Once people knew Soviet tanks would not roll in, the peoples of Eastern Europe rose up. The year 1989 saw one communist government fall after another, mostly peacefully.
The revolutions of 1989
Poland, Hungary, Czechoslovakia and others threw off communist rule during 1989. Because Gorbachev refused to intervene, the old Soviet grip on Eastern Europe simply melted away.
The Berlin Wall falls (Nov 1989)
The Wall had split Berlin since 1961 and was the great symbol of the divided world. On 9 November 1989 crowds broke through and began tearing it down — the Cold War's most famous image.
German reunification (1990)
With the Wall gone, East and West Germany joined back together as one country in October 1990. The division of Germany, where the Cold War began, was over.
The USSR collapses (1991)
Reforms unleashed forces Gorbachev could not control.

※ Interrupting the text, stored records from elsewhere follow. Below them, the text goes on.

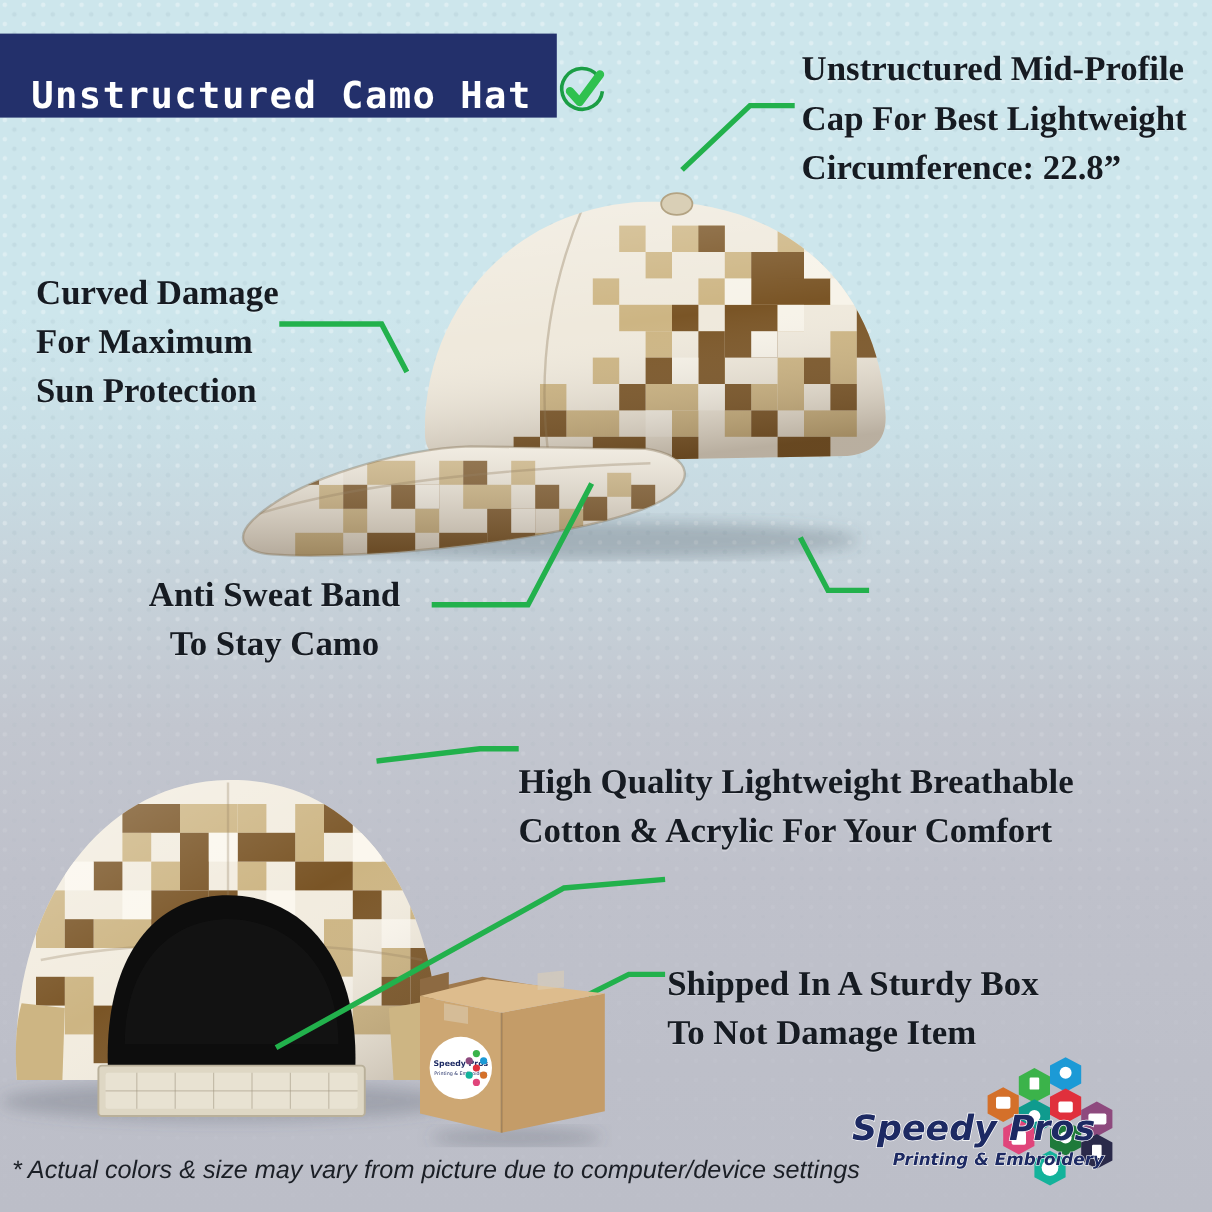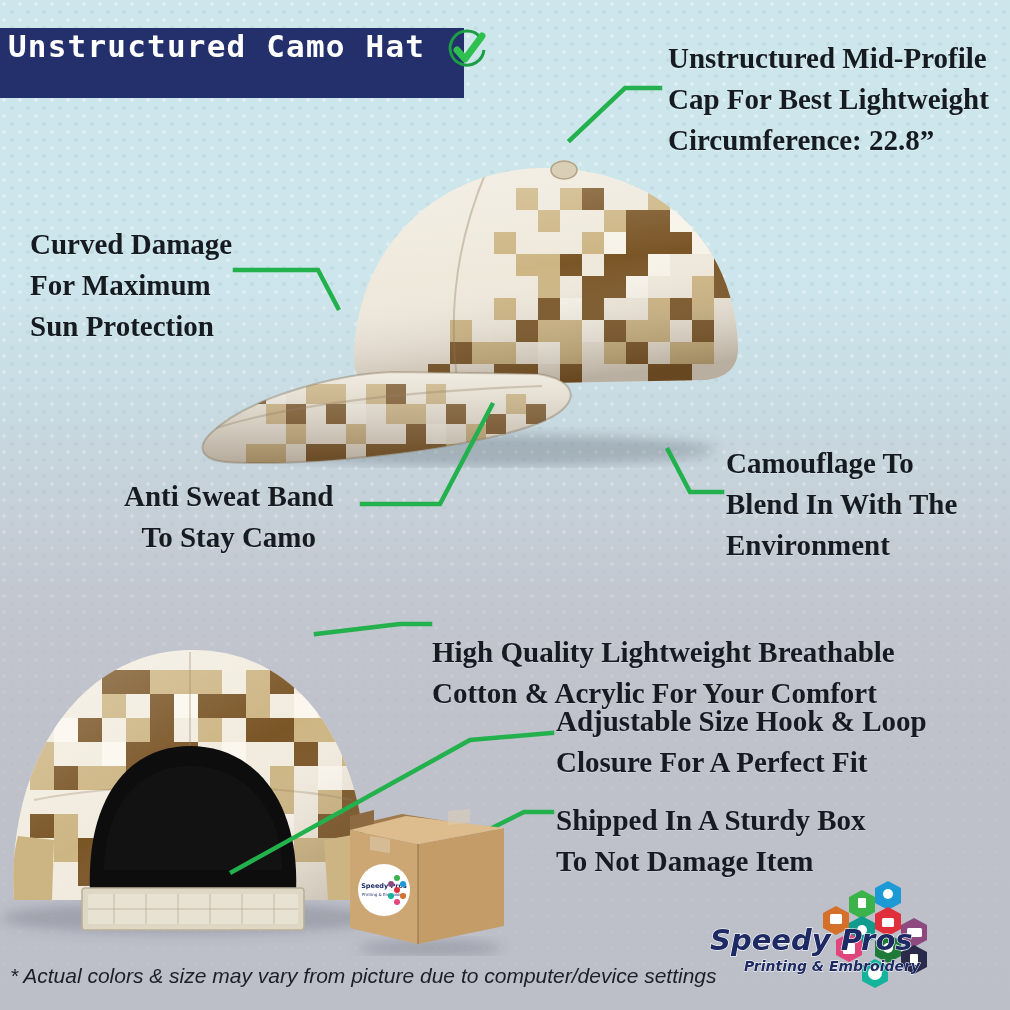"Unstructured Camo Hat" #title-banner { align-items: flex-start -> flex-end; padding-left: 8px -> 26px }
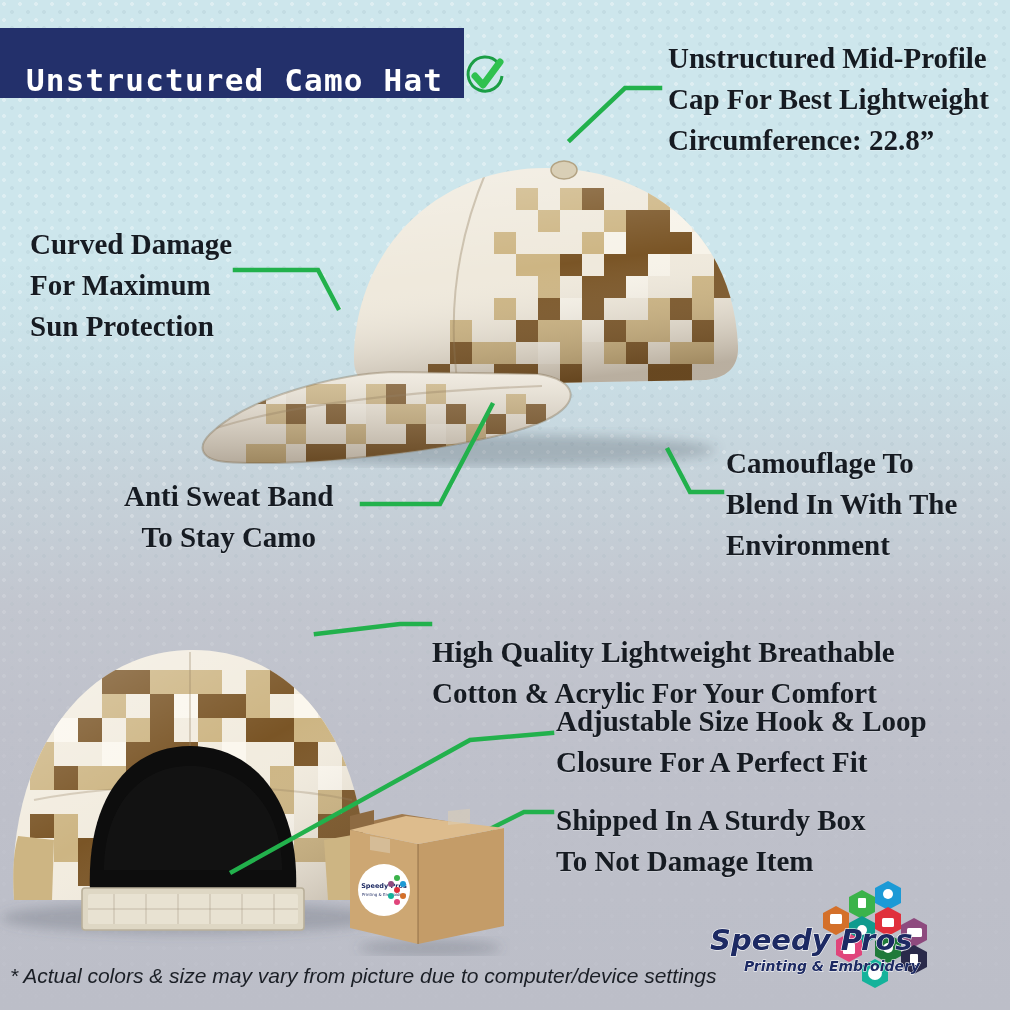"Camouflage To" div.callout { html: <div> <div>Camouflage To</div> <div>Blend In With The</div> <div>Environment</div> </div> -> none }
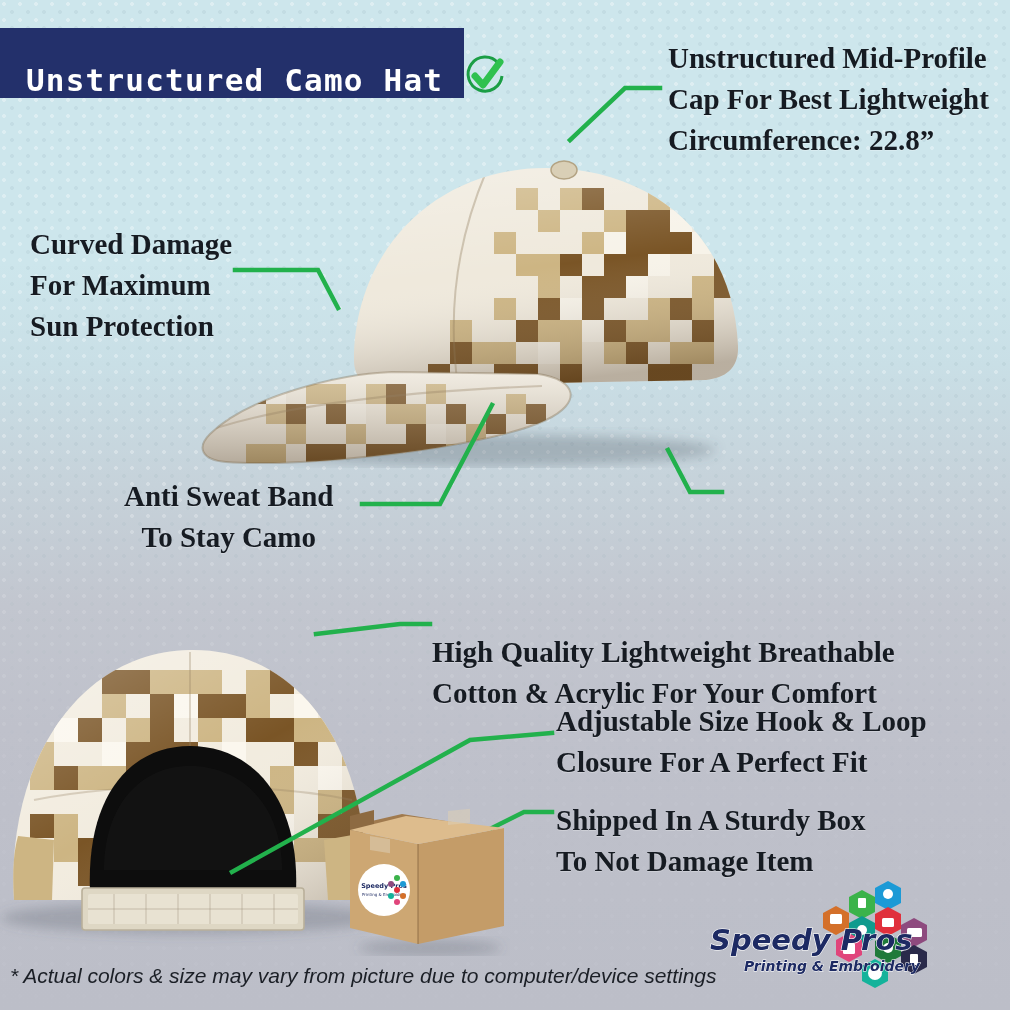"Adjustable Size Hook & Loop" div.callout { html: <div> <div>Adjustable Size Hook &amp; Loop</div> <div>Closure For A Perfect Fit</div> </div> -> none }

In December 1991 the Soviet Union broke apart into separate independent countries, and the Cold War was finally over.
1989 revolutions → Wall falls → Germany reunites (1990) → USSR collapses (1991).
A key debate: Historians argue about who ended the Cold War. Some credit Reagan's tough pressure, which bankrupted the USSR. Others credit Gorbachev's reforms and 'New Thinking'. Most agree it took both — plus the Soviet economy's own deep weakness.
Gorbachev won the Nobel Peace Prize in 1990 for helping end the Cold War peacefully. Yet at home he is often blamed for the collapse of his own country.